▶ _What the exercise asks_: Where a line of the material includes the string "height", copy that line.

▶ _Records for this exercise_:

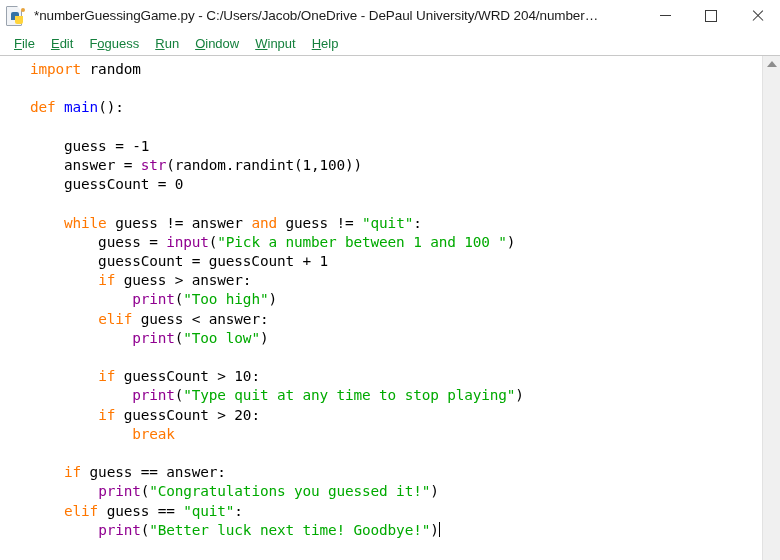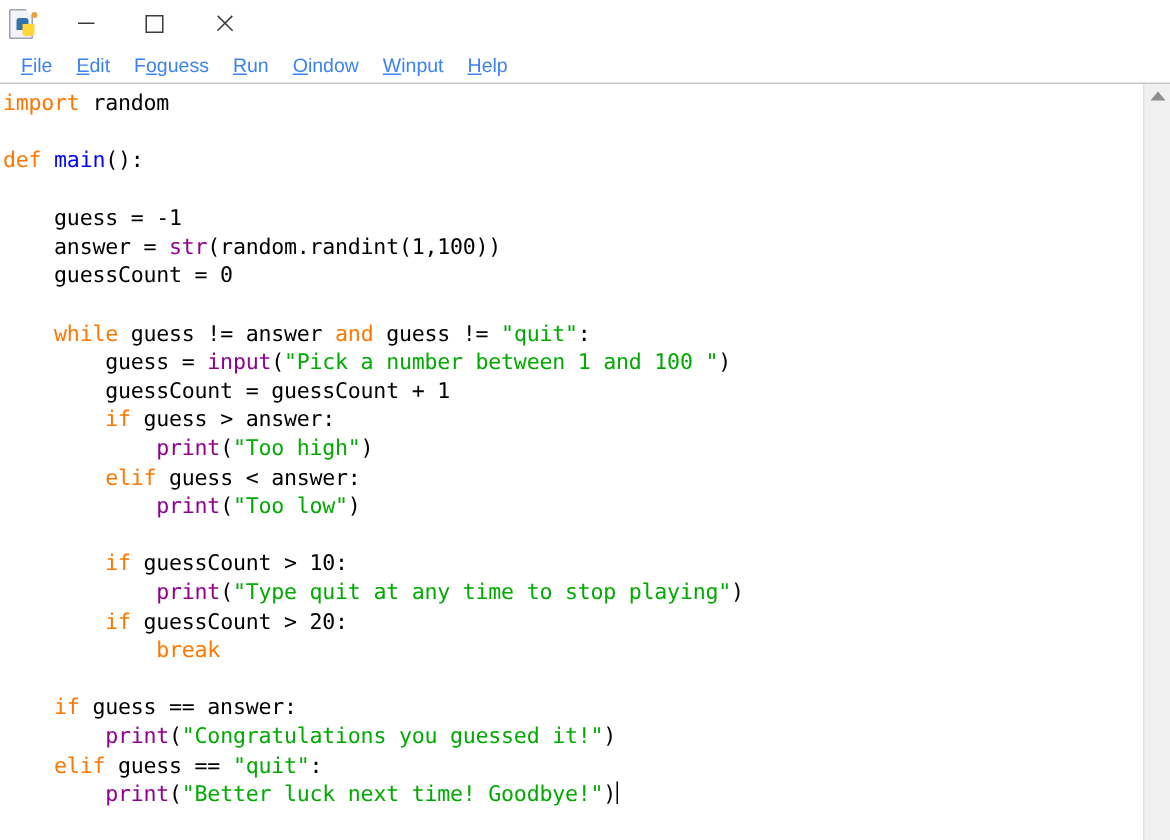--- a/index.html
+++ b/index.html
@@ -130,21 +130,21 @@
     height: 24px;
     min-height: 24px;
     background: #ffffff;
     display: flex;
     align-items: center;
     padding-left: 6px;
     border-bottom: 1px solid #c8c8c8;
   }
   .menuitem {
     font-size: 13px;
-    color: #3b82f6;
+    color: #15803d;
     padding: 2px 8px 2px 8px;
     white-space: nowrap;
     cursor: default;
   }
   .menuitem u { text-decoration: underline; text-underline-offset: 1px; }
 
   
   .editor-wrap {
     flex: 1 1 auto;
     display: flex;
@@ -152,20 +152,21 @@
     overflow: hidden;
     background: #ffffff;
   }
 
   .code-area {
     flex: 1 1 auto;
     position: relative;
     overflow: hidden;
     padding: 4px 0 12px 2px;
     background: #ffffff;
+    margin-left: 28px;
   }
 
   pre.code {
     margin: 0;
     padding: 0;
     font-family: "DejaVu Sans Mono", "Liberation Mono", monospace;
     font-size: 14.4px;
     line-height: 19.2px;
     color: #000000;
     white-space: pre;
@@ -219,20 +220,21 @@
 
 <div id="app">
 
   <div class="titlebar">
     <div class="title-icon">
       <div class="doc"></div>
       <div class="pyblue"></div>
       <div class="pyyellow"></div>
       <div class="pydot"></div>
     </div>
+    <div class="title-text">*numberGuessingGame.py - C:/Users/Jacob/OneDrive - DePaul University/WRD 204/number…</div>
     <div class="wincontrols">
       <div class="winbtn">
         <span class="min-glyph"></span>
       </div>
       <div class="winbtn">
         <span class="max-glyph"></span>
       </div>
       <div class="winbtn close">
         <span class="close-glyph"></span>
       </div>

▶ _Response for this exercise_:
     height: 24px;
     min-height: 24px;
     line-height: 19.2px;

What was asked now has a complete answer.